Intisari-Online.com – Jamu adalah warisan turun-temurun yang telah lama dipercaya oleh masyarakat Indonesia sebagai penyembuh sakit, jauh sebelum dikenalnya obat-obatan kimia seperti sekarang ini.
Salah satu kota yang masih kental dengan tradisi mengonsumsi jamu adalah Yogyakarta. Tepatnya di daerah Pasar Serangan atau di Jalan Wates, kita akan melihat pemandangan di mana ada stand yang ramai dikunjungi orang.
Jamu batok adalah jamu yang disajikan menggunakan batok (tempurung kelapa) sebagai wadahnya. Keunikan dari jamu batok yaitu penjual jamu meramu langsung dengan bahan-bahan kering maupun segar dan memeras sarinya dengan diberi air matang.
Di meja berukuran 2x1 meter akan terlihat mbok-mbok jamu yang sibuk berjualan, meracik, dan menyajikan jamu untuk konsumen. Semua dikerjakan langsung di depan pembeli, kemudian saat itu juga langsung disajikan dan diminum oleh pembeli.
Aneka racikan dari mbok jamu ini pun sangat beragam berdasarkan keluhan konsumen dan juga berdasarkan gender. Salah satu keunikan jamu yaitu spesifik terhadap gender, jamu yang dikonsumsi untuk pria ramuannya berbeda dengan yang dikonsumsi wanita.

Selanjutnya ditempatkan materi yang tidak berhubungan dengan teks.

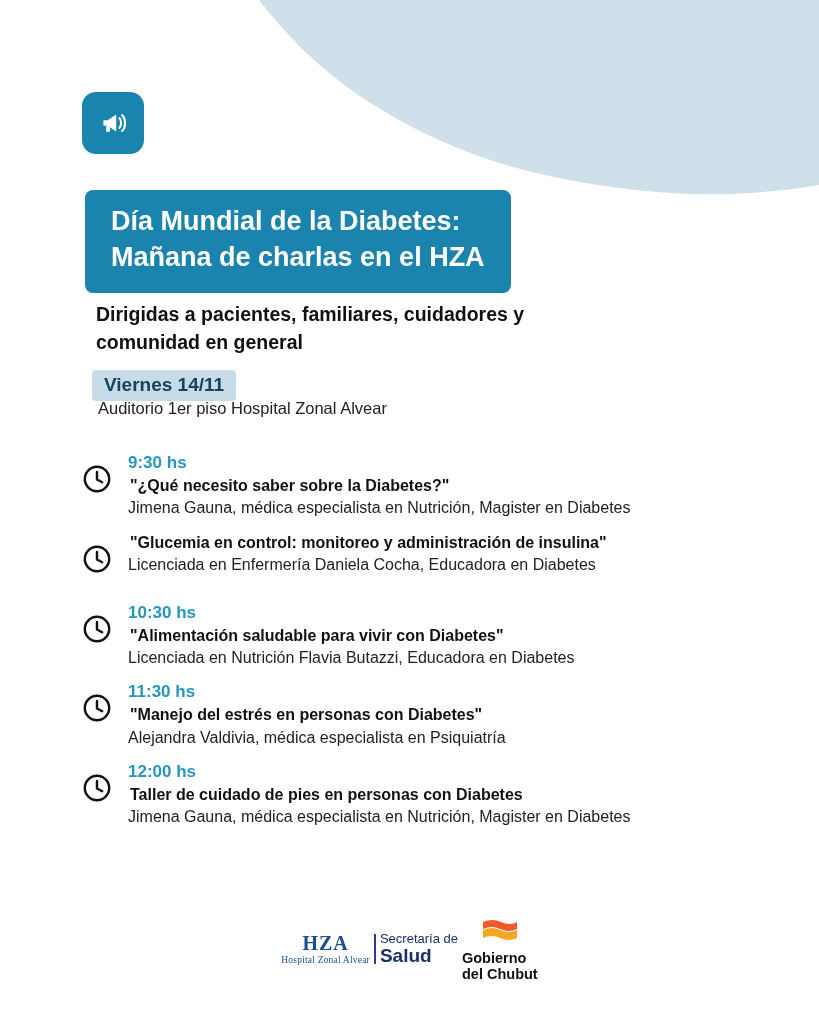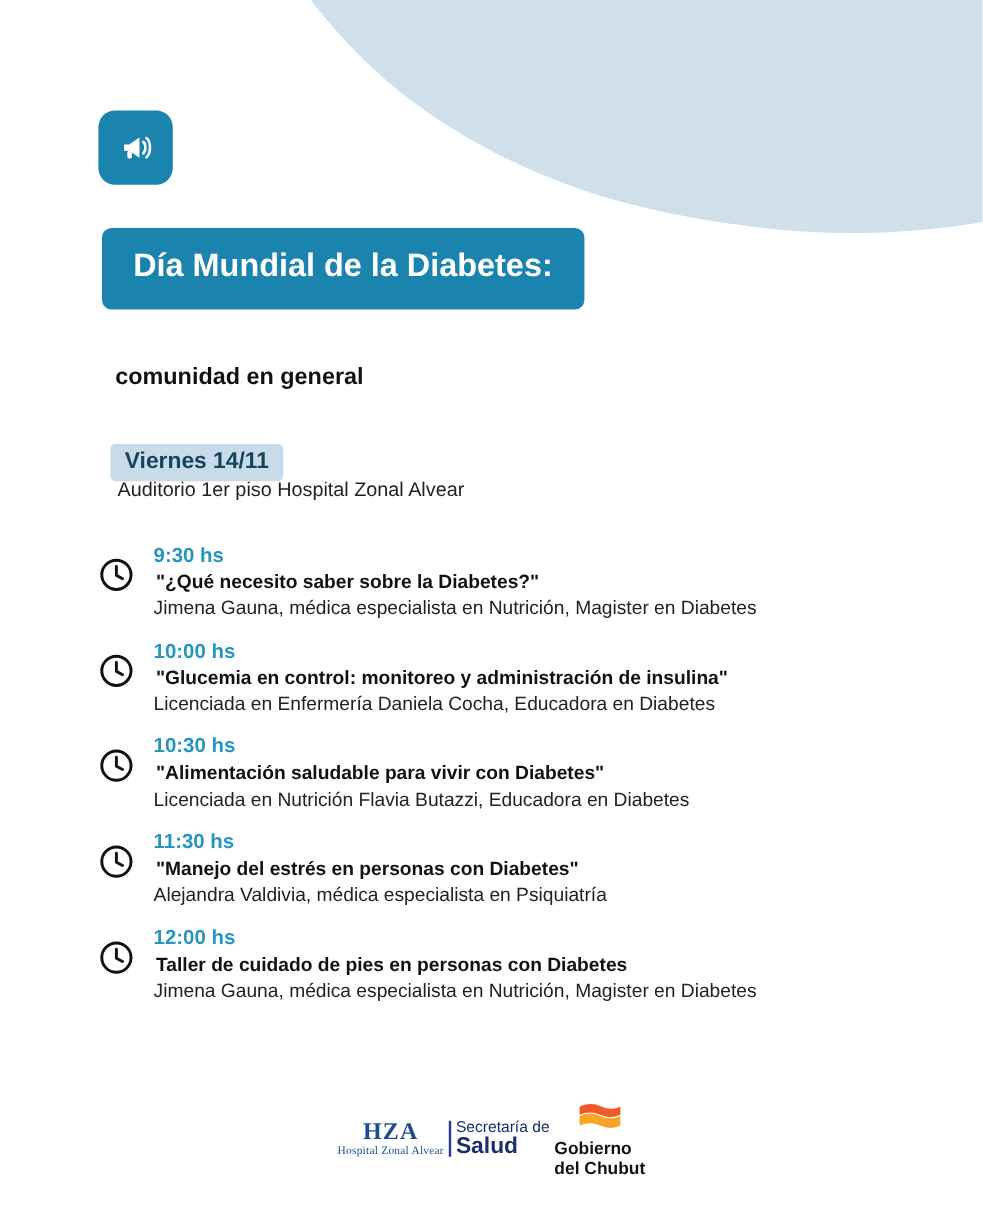--- a/index.html
+++ b/index.html
@@ -193,6 +193,7 @@
 
   <div class="title-banner">
     <div class="line">Día Mundial de la Diabetes:</div>
+    <div class="line">Mañana de charlas en el HZA</div>
   </div>
 
   <div class="subtitle">

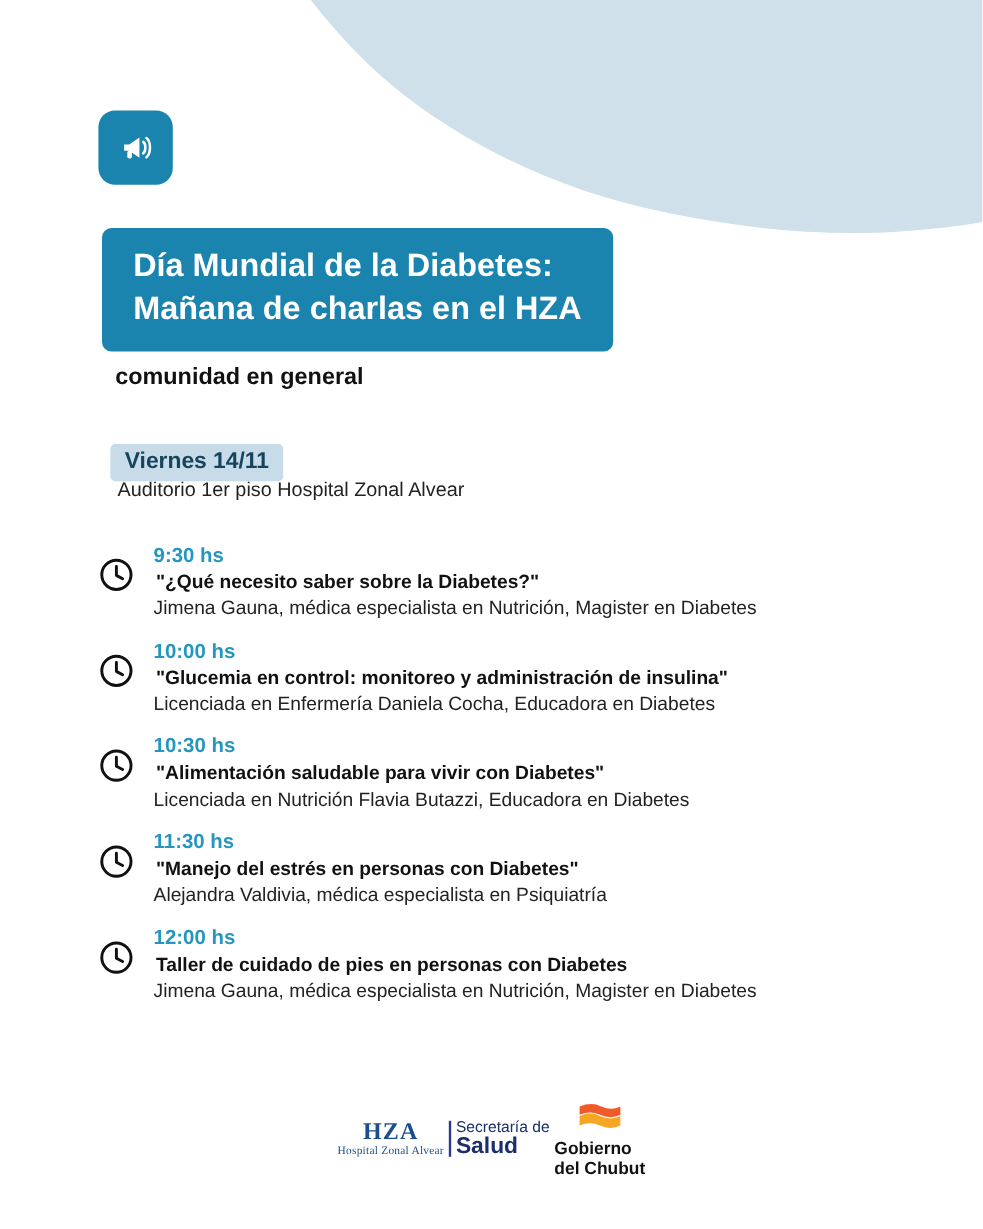--- a/index.html
+++ b/index.html
@@ -197,6 +197,7 @@
   </div>
 
   <div class="subtitle">
+    <div>Dirigidas a pacientes, familiares, cuidadores y</div>
     <div>comunidad en general</div>
   </div>
 

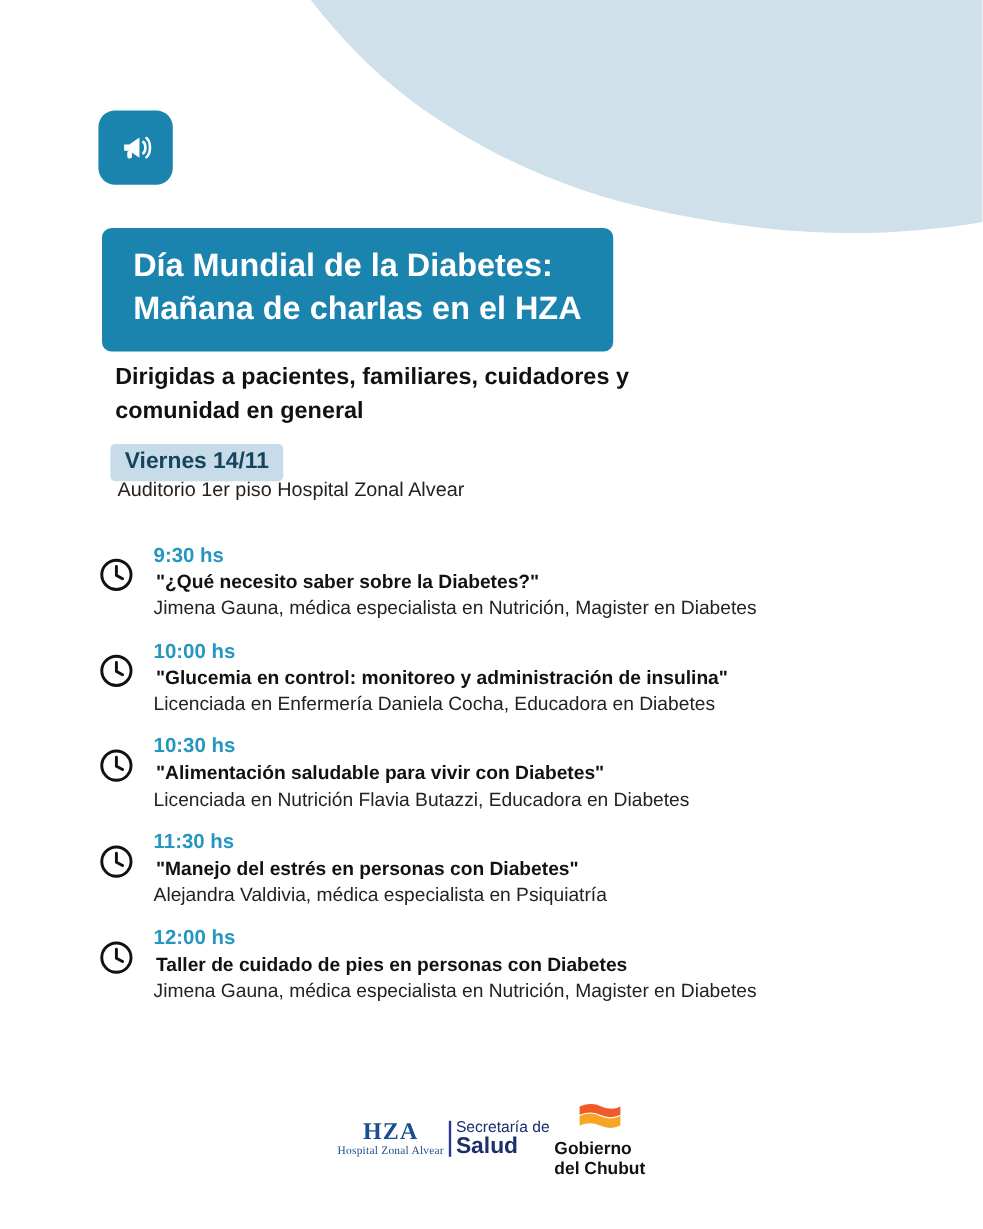--- a/index.html
+++ b/index.html
@@ -222,7 +222,6 @@
         <circle cx="16" cy="16" r="13" fill="none" stroke="#111111" stroke-width="2.6"></circle>
         <path d="M16 8.5 L16 16.5 L21.5 19.5" fill="none" stroke="#111111" stroke-width="2.6" stroke-linecap="round" stroke-linejoin="round"></path>
       </svg>
-      <div class="talk-time">10:00 hs</div>
       <div class="talk-title">"Glucemia en control: monitoreo y administración de insulina"</div>
       <div class="talk-speaker">Licenciada en Enfermería Daniela Cocha, Educadora en Diabetes</div>
     </div>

Berbagai racikan jamu yang disajikan di antaranya kunyit putih, uyup-uyup, kunyit asam, pahitan, temulawak, beras kencur, jamu ‘kesel’ hingga brotowali. Sebagai contoh, jamu ‘kesel’ dengan tambahan telur ayam kampung ini biasanya dikonsumsi oleh pria dan diperuntukkan untuk menghilangkan rasa lelah dan menambah stamina.
Sedangkan, jamu brotowali yang pahit terkenal dengan khasiatnya sebagai pembersih darah kotor. Tradisi jamu tetap mampu bertahan di tengah majunya kedokteran modern karena banyak orang yang telah merasakan khasiat dan manfaat dari jamu.
Jika nanti berkesempatan untuk melancong ke Yogyakarta, jangan lupa untuk mampir dan mencicipi warisan kuliner Nusantara jamu batok! Tetap jaga kesehatan dengan meminum minuman tradisional andalan Indonesia!